Buttercream icing is made by combining together fat – in this case, butter – with icing sugar to make a creaming topping for cakes and muffins. There are three types of buttercream. This recipe is for your more classic, American buttercream which tends to be slightly sweeter than its alternatives (see the tips section for links to those). This buttercream frosting recipe makes enough to decorate one 20-23cm round cake or 12 cupcakes but be warned – buttercream doesn’t hold up too well in hot temperatures. Once you’ve perfected this frosting, learn how to make a piping bag.
- 110g butter, room temperature
- 500g icing sugar
- 1 tsp vanilla extract
- 60ml milk
Add butter, icing sugar and vanilla extract to a large mixing bowl, then beat for about 5 minutes with an electric whisk until smooth.
Pour the milk gradually if you need to loosen the mixture.
Top tips for making buttercream
If you want stiff buttercream for piping, use your ingredients straight from the fridge. For softer buttercream you can smooth with a knife onto cakes, use ingredients at room temperature. For tips on how to ice your cupcakes with buttercream check out our cupcake icing videos.
What are the three types of buttercream?
There are three types of buttercream you can use to decorate a cake or cupcakes. These include; traditional American buttercream (this recipe!), Swiss Meringue buttercream which is much thicker, creamier frosting and Italian Meringue buttercream which is a much more complex buttercream to make using eggs and heated sugar.
What’s wrong with my buttercream?
My buttercream is too gritty
If you didn’t sieve your icing sugar when making the buttercream this may have led to your buttercream being gritty in texture. Lumps can be broken with the back of a spoon or fork. Make sure you’re using the correct sugar too as some types of icing sugar e.g. beet sugar, can cause this odd texture too.
My buttercream is overbeaten
Its best to soften the butter before adding the icing sugar to make buttercream. This method will make sure both ingredients combine smoothly together. You can overbeat buttercream by whisking too long or too fast with an electric mixer so make sure you stop as soon as the buttercream firms.
My buttercream has separated
If your buttercream has separated and looks almost curdled, you may have added a little bit too much moisture to your mix. Whether its too much food colouring or too much milk you may be able to rescue it by adding a spoonful of icing sugar at a time.

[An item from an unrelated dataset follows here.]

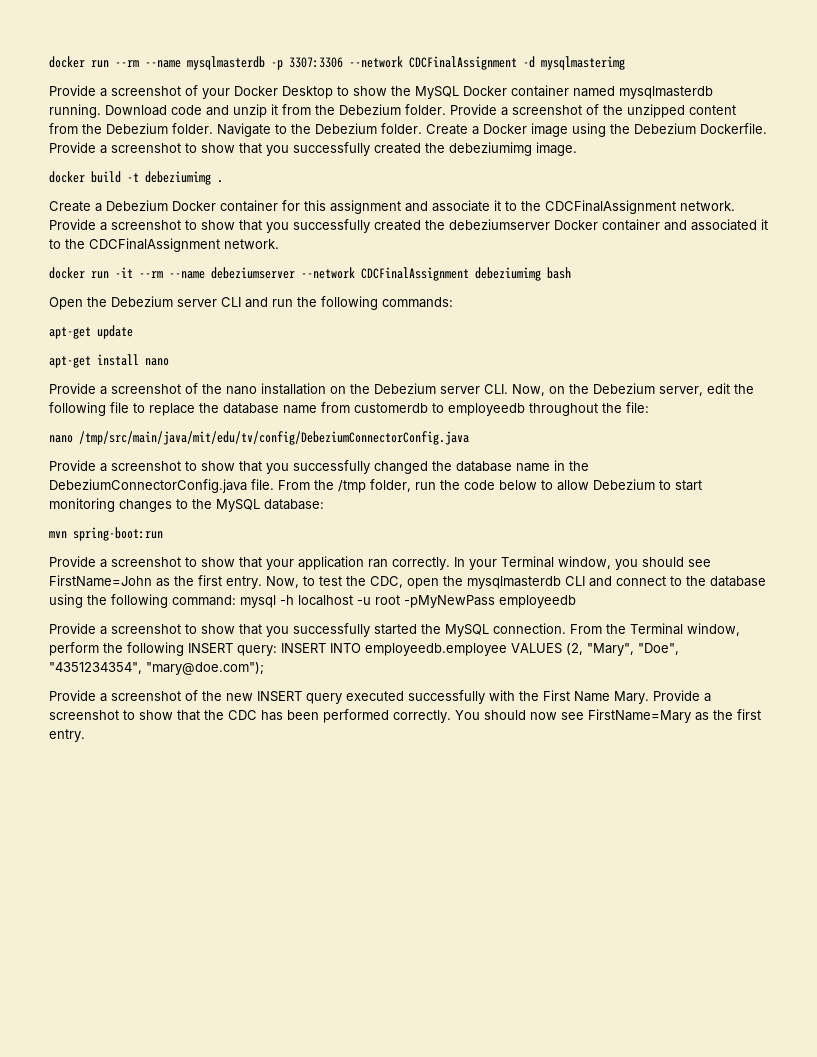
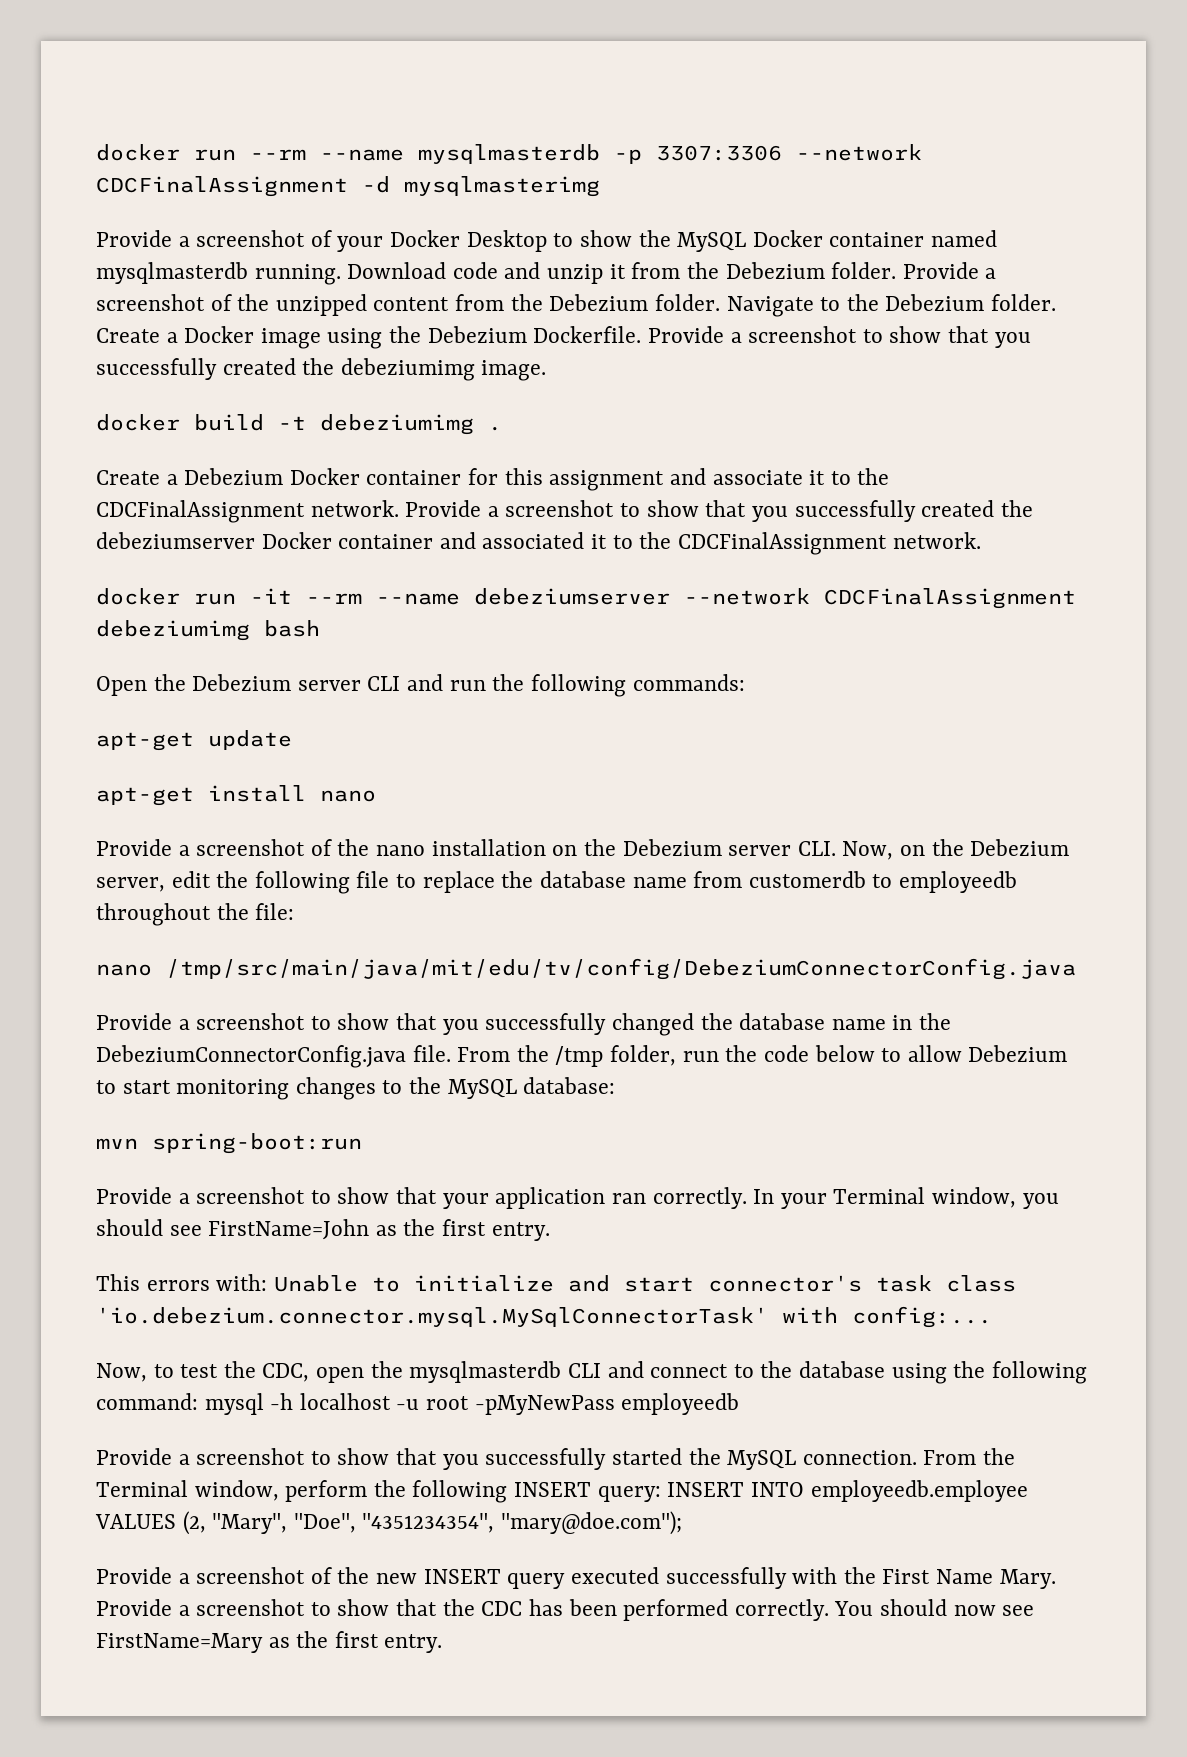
- In your Terminal window, you should see FirstName=John as the first entry. Now, to test the CDC, open the mysqlmasterdb CLI and connect to the database using the following command: mysql -h localhost -u root -pMyNewPass employeedb
+ In your Terminal window, you should see FirstName=John as the first entry.
+ This errors with: Unable to initialize and start connector's task class 'io.debezium.connector.mysql.MySqlConnectorTask' with config:...
+ Now, to test the CDC, open the mysqlmasterdb CLI and connect to the database using the following command: mysql -h localhost -u root -pMyNewPass employeedb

If you’re using food colouring however it is best to opt for high quality gel food colouring when it comes to mixing with buttercream to avoid curdling or separation.
Do you have to refrigerate a cake with buttercream frosting?
You don’t have to refrigerate a cake once its covered in buttercream but its best covered in some way on the kitchen side. You can do this with either a cake tin, tin foil or cling film so the buttercream doesn’t go hard. You can leave a cake covered in buttercream at room temperature for up to three days.
If you're re-using buttercream that's been in the fridge but not yet added to a cake, try adding a few drops of food colouring to dye your buttercream or a few drops of water. This will loosen the buttercream before you use it again and make it easier to ice and decorate a cake with.
Can you freeze buttercream?
If you make lots of cakes then you can bulk batch make this buttercream icing recipe and freeze it. Store it in separate containers in your freezer and then get out what you need ahead of when you need it. Buttercream defrosts well overnight. Remember to let the buttercream come to room temperature before you use it so that it's easy to ice with.